Arthritis of the shoulder is a disease that wears away the cartilage between the humeral head and the shoulder socket (glenoid). Secondary to the arthritis, the two bony areas may bone on bone. When this happens, the joint erodes and becomes less functional. The result is pain, stiffness and instability. In some cases, motion of the shoulder may be greatly restricted. There are two main types of arthritis: osteoarthritis and rheumatoid arthritis.
Osteoarthritis is the most common form of arthritis in the United States. Osteoarthritis is degenerative and although it most often occurs in patients over the age of 50, it can occur at any age, especially if the joint is in some way damaged.
Osteoarthritis occurs commonly in the large weight-bearing joints of the lower extremities, including the hips and knees, but may affect the spine and upper extremity joints such as the shoulder. Patients with osteoarthritis often develop large bone spurs, or osteophytes, around the joint, that may further limit motion.
Causes of Shoulder Osteoarthritis
Osteoarthritis of the shoulder is a condition commonly referred to as “wear and tear” arthritis. Although the degenerative process may accelerate in persons with a previous shoulder injury, many cases of osteoarthritis occur when the hip simply wears out. Some experts believe there may be a genetic predisposition in people who develop osteoarthritis of the shoulder. Abnormalities of the shoulder due to previous fractures or childhood disorders may also lead to a degenerative shoulder. Osteoarthritis of the shoulder is the most common cause for total shoulder replacement surgery.

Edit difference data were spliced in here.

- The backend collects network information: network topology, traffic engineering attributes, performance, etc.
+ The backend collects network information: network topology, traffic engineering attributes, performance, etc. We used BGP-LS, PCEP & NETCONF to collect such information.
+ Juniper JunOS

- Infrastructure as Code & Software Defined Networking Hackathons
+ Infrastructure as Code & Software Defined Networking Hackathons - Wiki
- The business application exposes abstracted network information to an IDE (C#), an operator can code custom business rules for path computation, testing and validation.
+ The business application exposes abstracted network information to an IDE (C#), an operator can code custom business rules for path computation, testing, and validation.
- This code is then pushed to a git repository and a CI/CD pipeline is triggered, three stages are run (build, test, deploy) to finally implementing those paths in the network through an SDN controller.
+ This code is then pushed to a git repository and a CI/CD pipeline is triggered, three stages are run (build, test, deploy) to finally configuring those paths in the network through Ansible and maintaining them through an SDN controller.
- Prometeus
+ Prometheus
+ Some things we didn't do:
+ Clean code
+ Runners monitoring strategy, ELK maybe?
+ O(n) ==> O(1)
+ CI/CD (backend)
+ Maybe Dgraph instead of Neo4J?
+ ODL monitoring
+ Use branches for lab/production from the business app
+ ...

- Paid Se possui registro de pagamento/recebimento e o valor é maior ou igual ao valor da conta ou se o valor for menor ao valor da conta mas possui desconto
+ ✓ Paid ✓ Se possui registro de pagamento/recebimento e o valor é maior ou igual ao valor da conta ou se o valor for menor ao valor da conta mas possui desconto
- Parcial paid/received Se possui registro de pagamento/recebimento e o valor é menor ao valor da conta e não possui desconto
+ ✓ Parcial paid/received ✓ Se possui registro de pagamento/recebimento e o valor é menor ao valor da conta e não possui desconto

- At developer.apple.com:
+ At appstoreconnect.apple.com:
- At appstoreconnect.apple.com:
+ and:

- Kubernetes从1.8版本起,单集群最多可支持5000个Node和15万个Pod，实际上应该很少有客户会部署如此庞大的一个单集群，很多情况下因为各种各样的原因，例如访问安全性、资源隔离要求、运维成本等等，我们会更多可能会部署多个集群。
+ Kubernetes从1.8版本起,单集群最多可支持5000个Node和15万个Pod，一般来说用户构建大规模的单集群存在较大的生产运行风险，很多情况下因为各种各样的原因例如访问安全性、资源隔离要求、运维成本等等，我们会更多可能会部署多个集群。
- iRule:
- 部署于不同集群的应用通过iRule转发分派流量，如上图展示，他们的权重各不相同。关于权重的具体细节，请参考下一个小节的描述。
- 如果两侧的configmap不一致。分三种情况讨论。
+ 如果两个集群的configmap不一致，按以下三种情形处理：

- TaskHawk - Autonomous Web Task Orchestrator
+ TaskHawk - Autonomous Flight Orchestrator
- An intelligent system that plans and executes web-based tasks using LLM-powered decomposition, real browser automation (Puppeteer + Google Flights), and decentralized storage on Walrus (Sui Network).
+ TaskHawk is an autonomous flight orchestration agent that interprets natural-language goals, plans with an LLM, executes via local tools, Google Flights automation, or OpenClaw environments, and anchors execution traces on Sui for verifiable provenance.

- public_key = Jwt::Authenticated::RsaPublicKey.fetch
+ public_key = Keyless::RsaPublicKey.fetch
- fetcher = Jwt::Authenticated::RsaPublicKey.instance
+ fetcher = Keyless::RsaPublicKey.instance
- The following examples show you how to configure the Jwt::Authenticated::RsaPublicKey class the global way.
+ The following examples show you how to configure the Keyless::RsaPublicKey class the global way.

The most common symptom of osteoarthritis is pain in the shoulder during motion activities. People with shoulder pain usually compensate by limiting their use of the shoulder. As a result of the cartilage degeneration, the shoulder loses its flexibility and strength, and may result in the formation of bone spurs. Finally, as the condition worsens, the pain may be present at all times, even during non weight-bearing activities.
Dr. Ortega doctor may recommend various non-surgical therapies prior to a shoulder replacement if needed. An exercise-conditioning program may be instituted to improve the strength and flexibility of the shoulder and the other upper extremity joints. Lifestyle and activity modification may be undertaken in an attempt to minimize the activities that are associated with shoulder pain. Various medications such as non-steroidal anti-inflammatory drugs (NSAIDs) and/or nutritional supplements (Chondroitin/Glucosamine) may reduce pain and inflammation associated arthritis.
If non-surgical treatment is unsuccessful, Dr. Ortega may help you decide that a total shoulder replacement is the best available treatment option.